Dataset records:
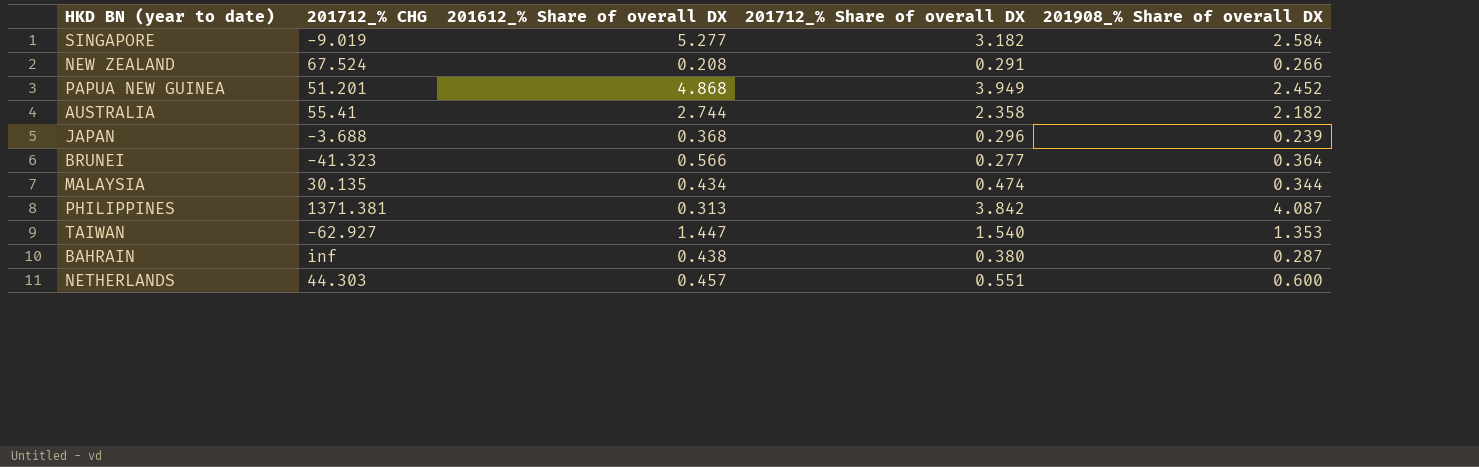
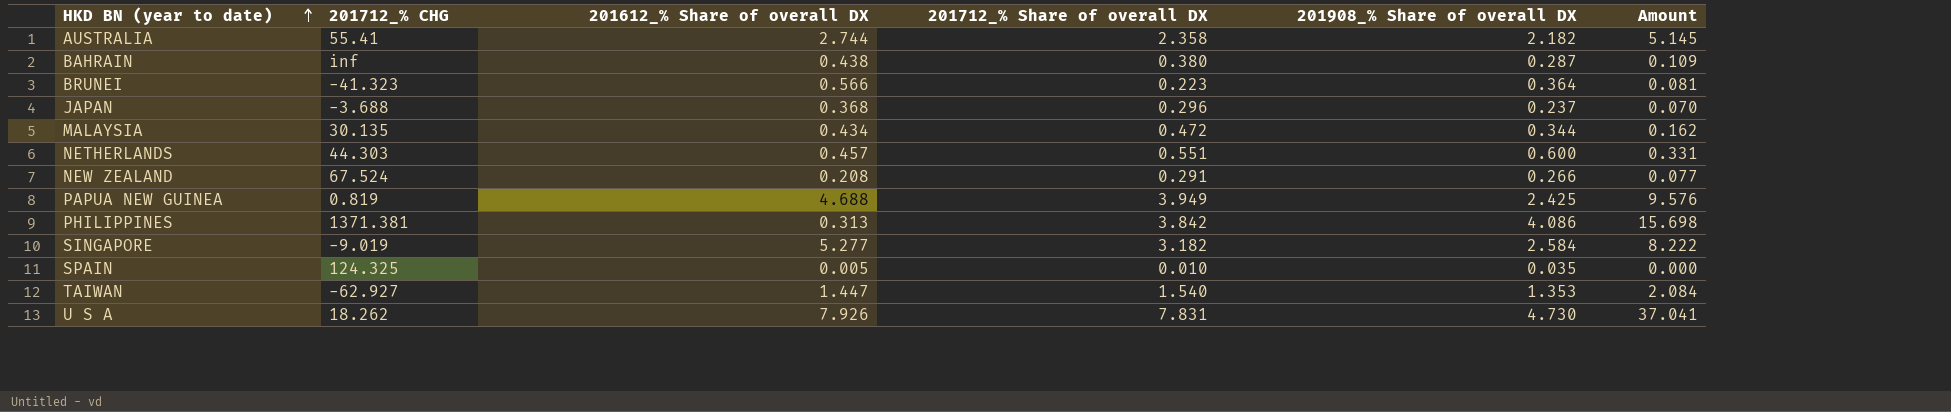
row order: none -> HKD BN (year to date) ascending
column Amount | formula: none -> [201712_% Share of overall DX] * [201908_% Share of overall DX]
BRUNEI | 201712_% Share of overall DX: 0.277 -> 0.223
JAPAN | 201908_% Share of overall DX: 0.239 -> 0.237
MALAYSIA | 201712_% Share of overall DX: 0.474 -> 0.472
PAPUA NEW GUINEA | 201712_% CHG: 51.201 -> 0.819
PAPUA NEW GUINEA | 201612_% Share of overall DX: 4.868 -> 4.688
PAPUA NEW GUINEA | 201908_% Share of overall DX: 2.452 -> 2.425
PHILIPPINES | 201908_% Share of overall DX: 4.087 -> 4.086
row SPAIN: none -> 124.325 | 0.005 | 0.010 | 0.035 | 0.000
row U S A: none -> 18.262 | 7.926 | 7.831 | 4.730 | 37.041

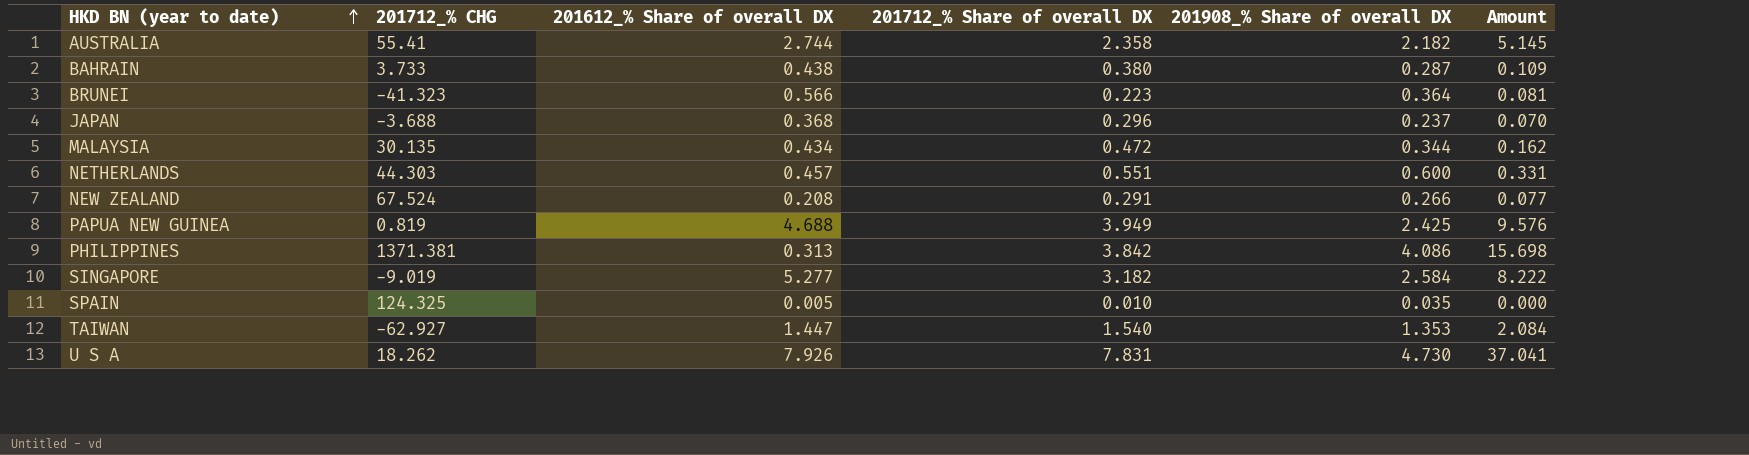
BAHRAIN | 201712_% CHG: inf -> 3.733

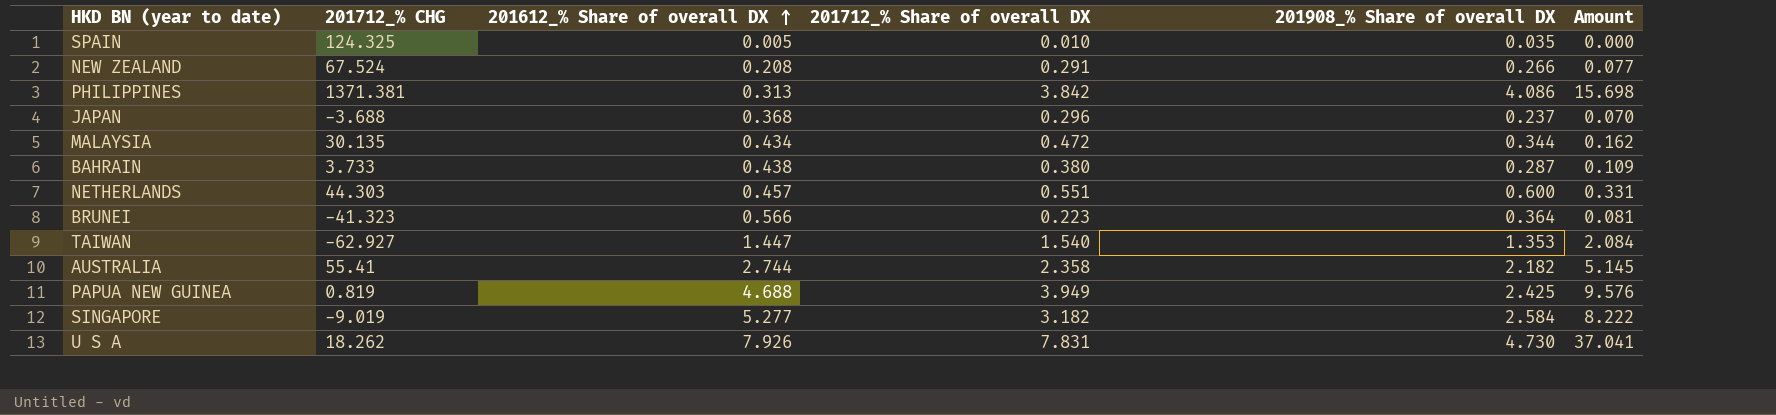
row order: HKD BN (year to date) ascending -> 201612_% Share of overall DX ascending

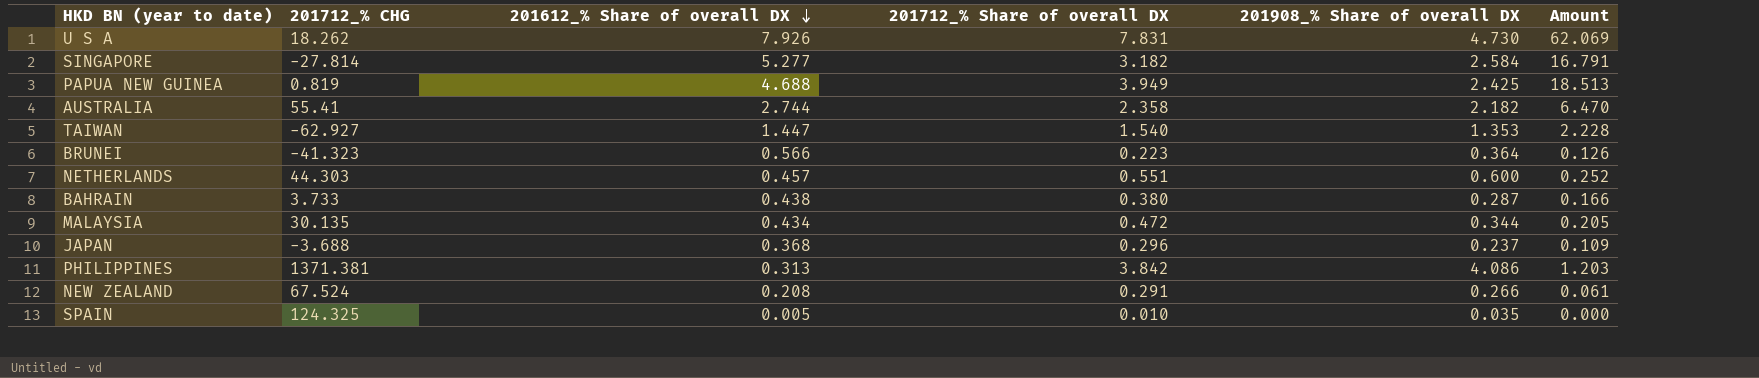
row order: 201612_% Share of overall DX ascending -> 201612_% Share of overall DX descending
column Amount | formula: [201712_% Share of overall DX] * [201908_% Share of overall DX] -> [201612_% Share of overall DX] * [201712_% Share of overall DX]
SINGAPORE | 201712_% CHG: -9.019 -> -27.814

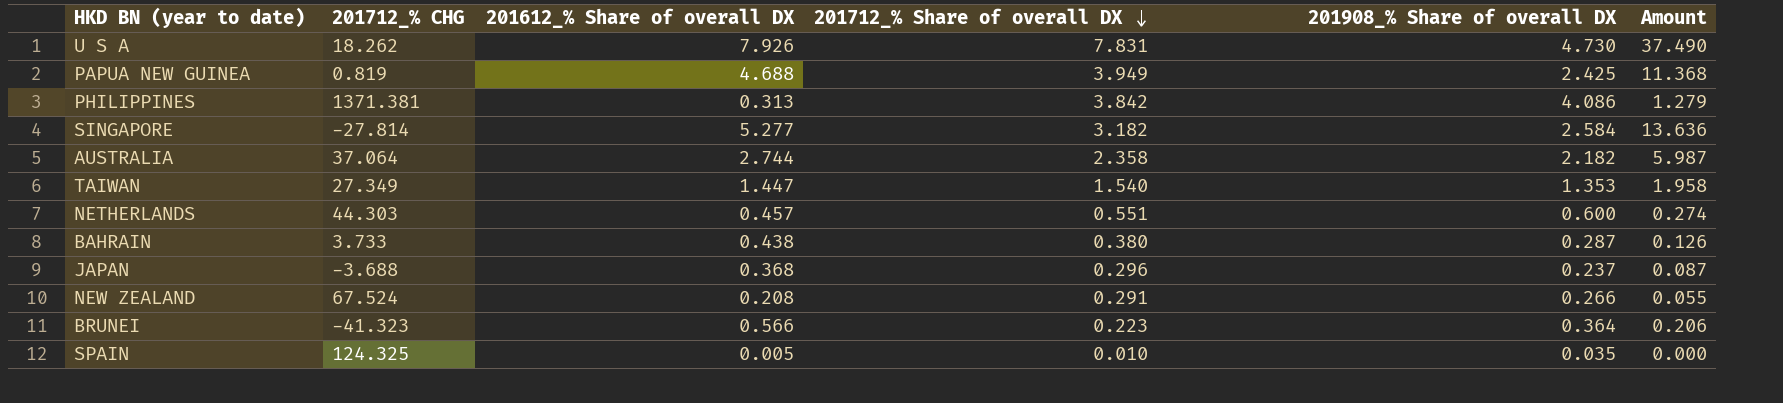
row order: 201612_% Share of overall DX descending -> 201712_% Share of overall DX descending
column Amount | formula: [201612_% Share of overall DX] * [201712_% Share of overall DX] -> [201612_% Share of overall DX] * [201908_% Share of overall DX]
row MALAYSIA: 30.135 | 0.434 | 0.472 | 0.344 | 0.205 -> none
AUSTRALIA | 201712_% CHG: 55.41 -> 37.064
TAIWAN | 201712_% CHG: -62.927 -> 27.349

Prompt: The reply should consist of one number, the count of lines above with the string "year" in them.

Response for this exercise: 2